[Data to use — start]
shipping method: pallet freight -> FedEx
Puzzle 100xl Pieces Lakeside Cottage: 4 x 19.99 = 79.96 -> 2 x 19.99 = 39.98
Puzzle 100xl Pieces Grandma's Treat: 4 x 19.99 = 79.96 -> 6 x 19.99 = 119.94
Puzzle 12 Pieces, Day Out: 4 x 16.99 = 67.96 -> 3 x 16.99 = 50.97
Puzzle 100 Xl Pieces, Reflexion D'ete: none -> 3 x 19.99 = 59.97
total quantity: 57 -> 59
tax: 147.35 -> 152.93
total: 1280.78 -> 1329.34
[Data to use — finish]
• Problem to work on:
Restate exactly the lines running from the line with "Puzzle 100xl Pieces Lakeside" to the end of the entries above, both ends included.

• Result of this task:
Puzzle 100xl Pieces Lakeside Cottage: 4 x 19.99 = 79.96 -> 2 x 19.99 = 39.98
Puzzle 100xl Pieces Grandma's Treat: 4 x 19.99 = 79.96 -> 6 x 19.99 = 119.94
Puzzle 12 Pieces, Day Out: 4 x 16.99 = 67.96 -> 3 x 16.99 = 50.97
Puzzle 100 Xl Pieces, Reflexion D'ete: none -> 3 x 19.99 = 59.97
total quantity: 57 -> 59
tax: 147.35 -> 152.93
total: 1280.78 -> 1329.34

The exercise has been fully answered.